By Amine Bouchentouf
Over the last few months, we've witnessed a distinct dichotomy in the intra-performance of the precious metals complex. Specifically, while gold and silver are amid one of the worst drawdowns of the last decade, platinum has essentially remained flat, while palladium is going through an uptrend not seen since 2012. Let's look at what may be some strategies in this market condition.
Over the last decade, and over the last five years specifically, gold and silver have experienced a trend that their cousins platinum and palladium haven't. I like to call this trend the "monetization effect" of precious metals. Essentially, what happened in the early part of the last decade was the monetization of gold, which then led to the monetization of silver. By "monetization" I mean that investors increasingly regarded gold first and then silver as monetary assets and not just precious metals.
This trend started years ago in the gold market and was exacerbated by an investment product that we now take for granted: gold ETFs. The advent of the first gold ETFs literally changed the game in precious metals. It facilitated access to the gold markets, which previously could only be accessed through complex derivatives strategies on the commodity exchanges or through the logistically burdensome physical bullion market. The ETF provided investors with speedy and easy access to the gold markets.

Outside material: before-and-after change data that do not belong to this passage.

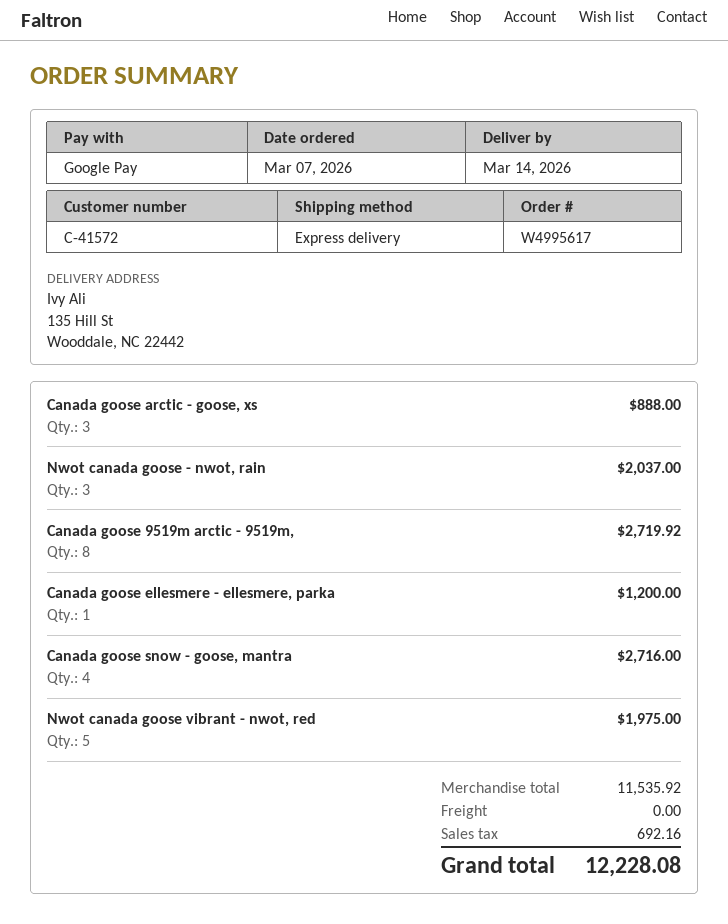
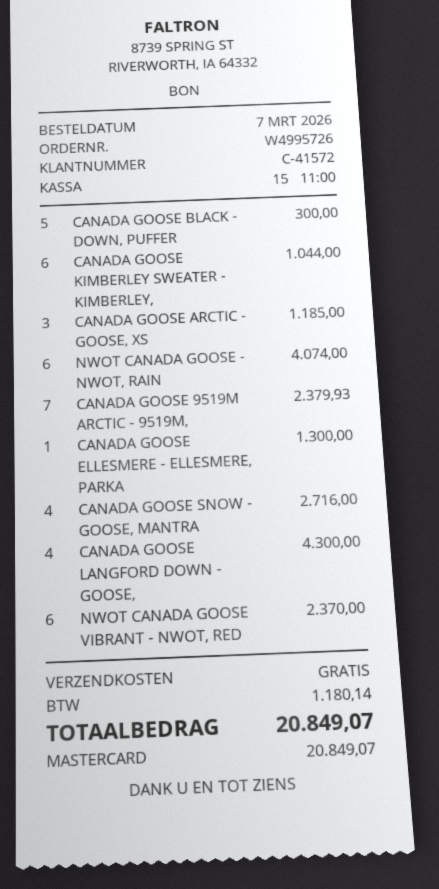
order number: W4995617 -> W4995726
payment method: Google Pay -> Mastercard
Canada goose arctic - goose, xs: 3 for 888.00 -> 3 for 1185.00
Nwot canada goose - nwot, rain: 3 for 2037.00 -> 6 for 4074.00
Canada goose 9519m arctic - 9519m,: 8 for 2719.92 -> 7 for 2379.93
Canada goose ellesmere - ellesmere, parka: 1 for 1200.00 -> 1 for 1300.00
Nwot canada goose vibrant - nwot, red: 5 for 1975.00 -> 6 for 2370.00
CANADA GOOSE BLACK - DOWN, PUFFER: none -> 5 for 300.00
CANADA GOOSE KIMBERLEY SWEATER - KIMBERLEY,: none -> 6 for 1044.00
CANADA GOOSE LANGFORD DOWN - GOOSE,: none -> 4 for 4300.00
tax: 692.16 -> 1180.14
total: 12228.08 -> 20849.07

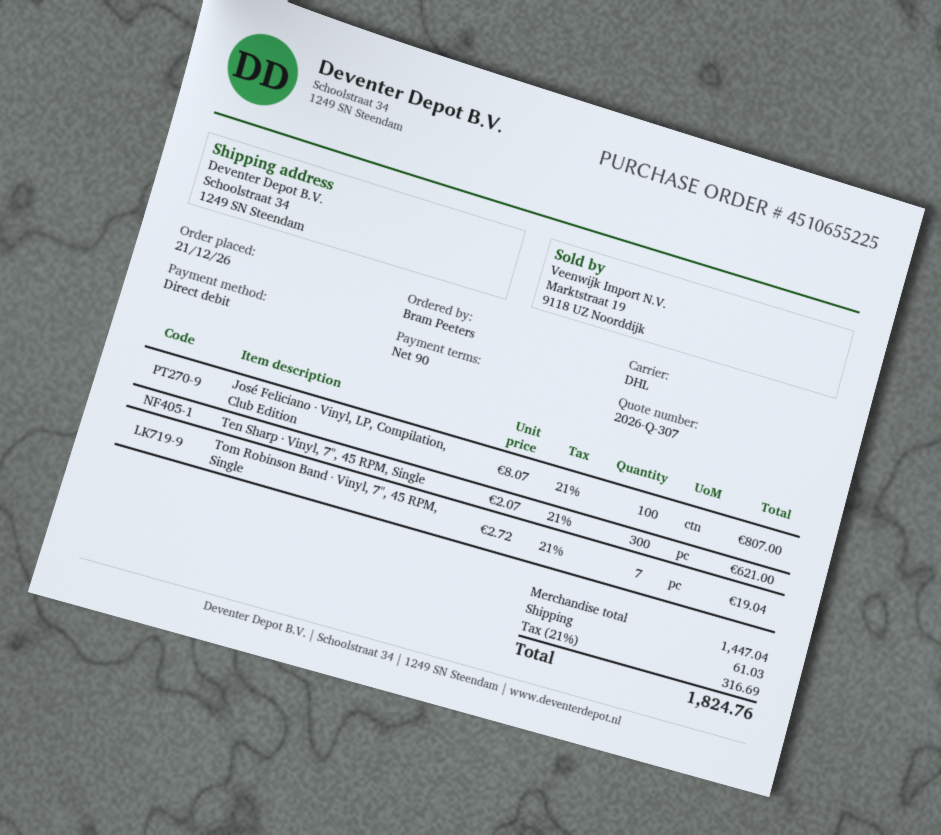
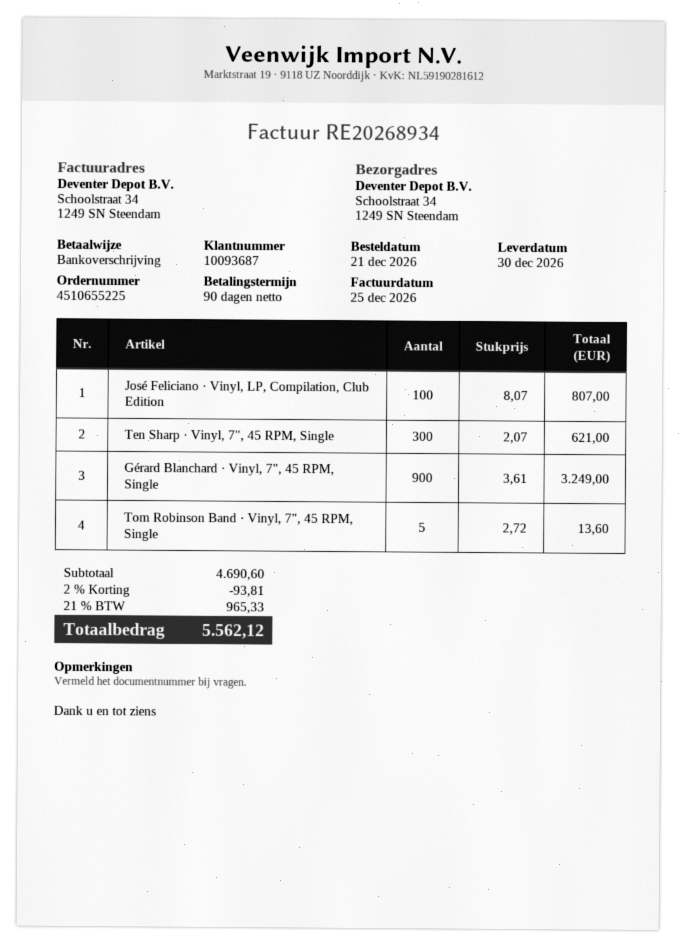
payment method: direct debit -> bank transfer
Tom Robinson Band · Vinyl, 7", 45 RPM, Single: 7 x 2.72 = 19.04 -> 5 x 2.72 = 13.60
Gérard Blanchard · Vinyl, 7", 45 RPM, Single: none -> 900 x 3.61 = 3249.00
subtotal: 1447.04 -> 4690.60
discount: none -> 2% = 93.81
shipping: 61.03 -> none
tax: 21% = 316.69 -> 21% = 965.33
total: 1824.76 -> 5562.12

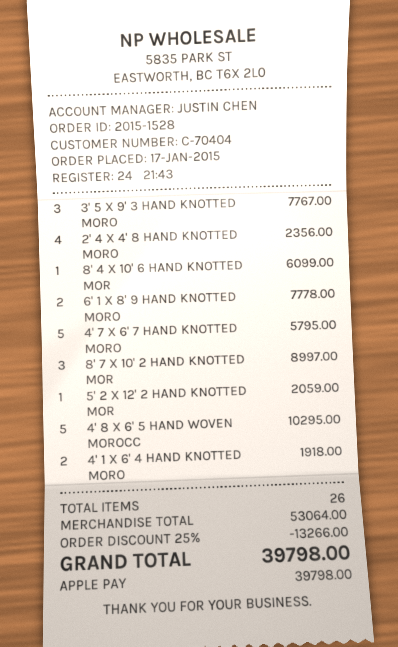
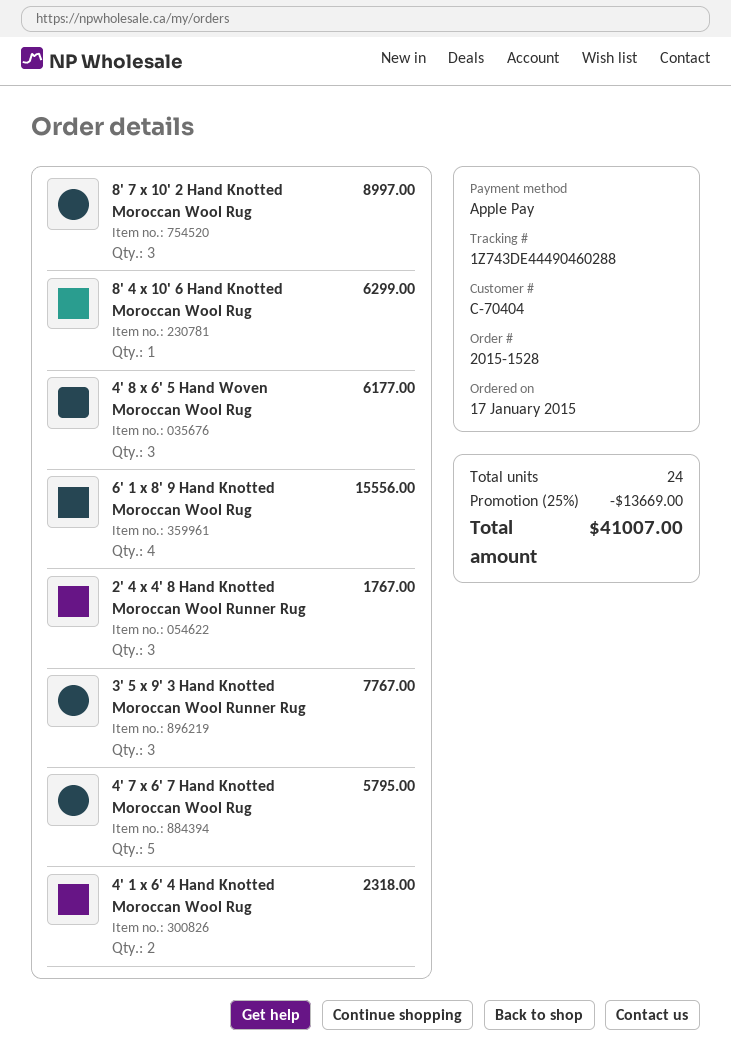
2' 4 X 4' 8 HAND KNOTTED MORO: 4 for 2356.00 -> 3 for 1767.00
8' 4 X 10' 6 HAND KNOTTED MOR: 1 for 6099.00 -> 1 for 6299.00
6' 1 X 8' 9 HAND KNOTTED MORO: 2 for 7778.00 -> 4 for 15556.00
5' 2 X 12' 2 HAND KNOTTED MOR: 1 for 2059.00 -> none
4' 8 X 6' 5 HAND WOVEN MOROCC: 5 for 10295.00 -> 3 for 6177.00
4' 1 X 6' 4 HAND KNOTTED MORO: 2 for 1918.00 -> 2 for 2318.00
total quantity: 26 -> 24
discount: 25% = 13266.00 -> 25% = 13669.00
total: 39798.00 -> 41007.00

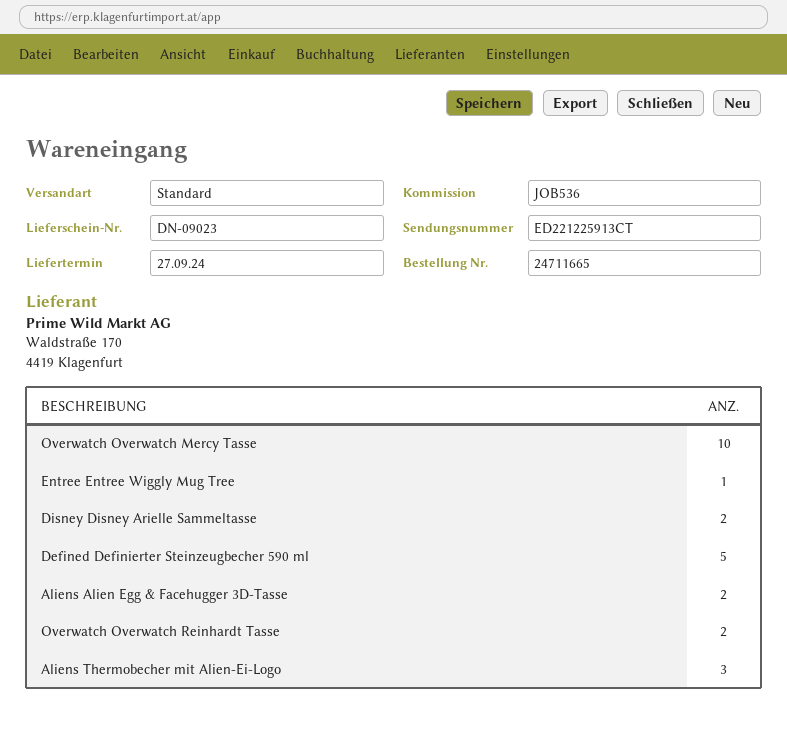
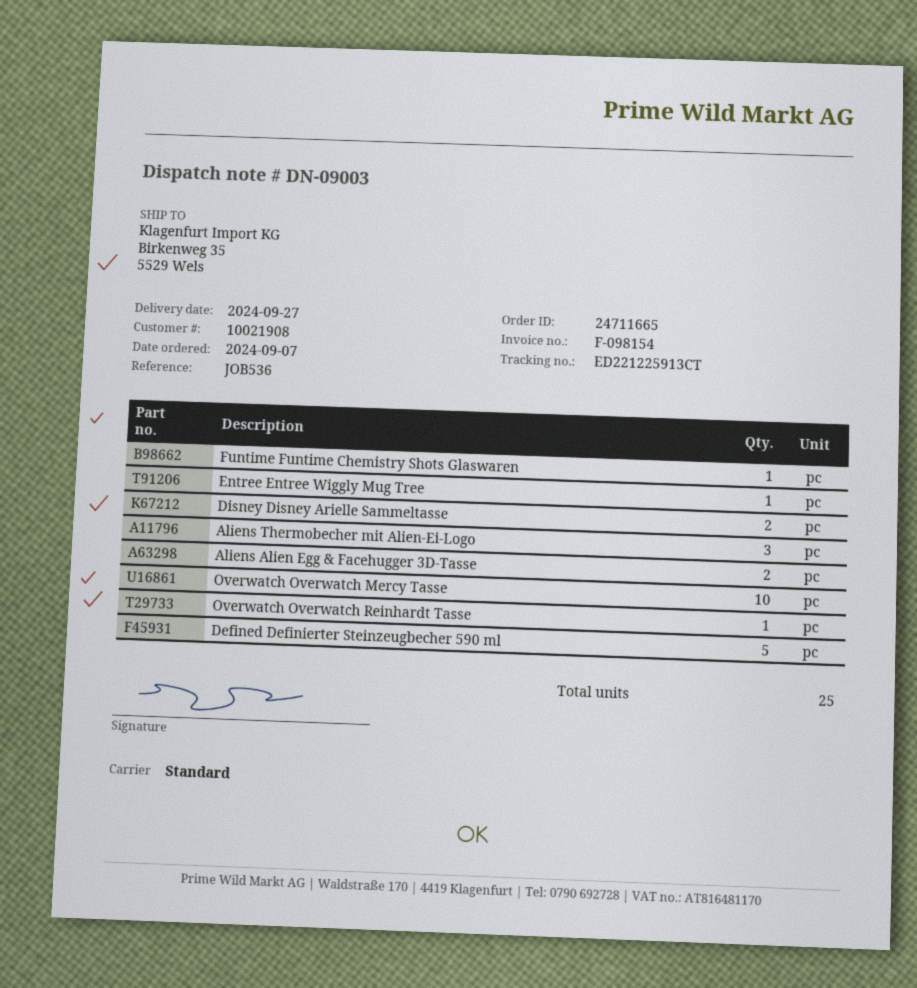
delivery note number: DN-09023 -> DN-09003
Overwatch Overwatch Reinhardt Tasse: 2 -> 1
Funtime Funtime Chemistry Shots Glaswaren: none -> 1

Gold Year-to-Date Performance (-16.79%)
A parallel trend also accompanied the advent of ETFs: More and more investors began regarding gold as an alternative paper currency. As more investors began to view gold as money, and as ETFs offered these investors an easy way to express their market views, a large segment of the gold market became dominated by financial investors as opposed to physical investors. This trend also spilled over to the silver markets as well through the development of silver ETFs.
Silver Year-to-Date Performance (-26.49%)
One of the advantages of the ETF is that it allows anyone at any time to buy or sell an underlying asset. In the gold market, this helped provide liquidity. But the drawback is that ETFs attract a lot of speculators and traders who are only looking to capitalize on short-term swing movements. They are not in it for the long haul. What we experienced earlier this year was some of the speculative activity leaving the gold markets; this was a painful episode (and there may be more), but it is a necessary self-adjusting mechanism to rid the market of all the excess speculative froth. The same happened in the silver market.
Unlike gold and silver, platinum and palladium have not experienced the "monetization" effect. This is in large part due to the nature of their use. Gold and silver are viewed by a large number of investors as an alternative to paper currencies, which is why people store them in vaults. Palladium, and to a lesser extent platinum, have both remained industrial metals with a large part of the market demand coming directly from commercial players (and not financial interests). The metals are used and not collecting dust in a vault.
Let's take platinum, for example. Platinum's primary application is its use as a primary material in catalytic converters, which is an essential component in the automotive industry. In fact, over half of all platinum mined finds itself in a vehicle for this important industrial application. Another third is used for jewelry, and only about 10% is actually held by investors as a store of value. This is very different market dynamic than the gold market, which has very little industrial uses.
Platinum Year-to-Date Performance (-5.08%)
Platinum experienced a drawdown this year, but not nearly as severe as the one experienced in the gold or silver markets. This market is physical and industrial, which is why platinum will outperform both gold and silver this year. The two main drivers will be supply disruptions caused by labor unrest in South Africa (the biggest producer) and increased activity in the automotive industry (the biggest consumer).
Palladium has in fact more industrial use than platinum, since more than 75% of palladium is used in the development of car-exhaust filters. Palladium is therefore slightly more immune to financial maneuverings than platinum, and much less than its silver and gold counterparts. The bottom line is that palladium and platinum are overwhelmingly industrial metals, and are therefore subject to market movements that are different than those in silver and gold.
Palladium Year-to-Date Performance (+6.94%)
The latter have been transformed by the advent of ETFs, and it is only normal that we see a sharp correction. In the long term, this is healthy for the market in order to rid itself of superfluous speculative activity.
Disclosure: The author is long gold.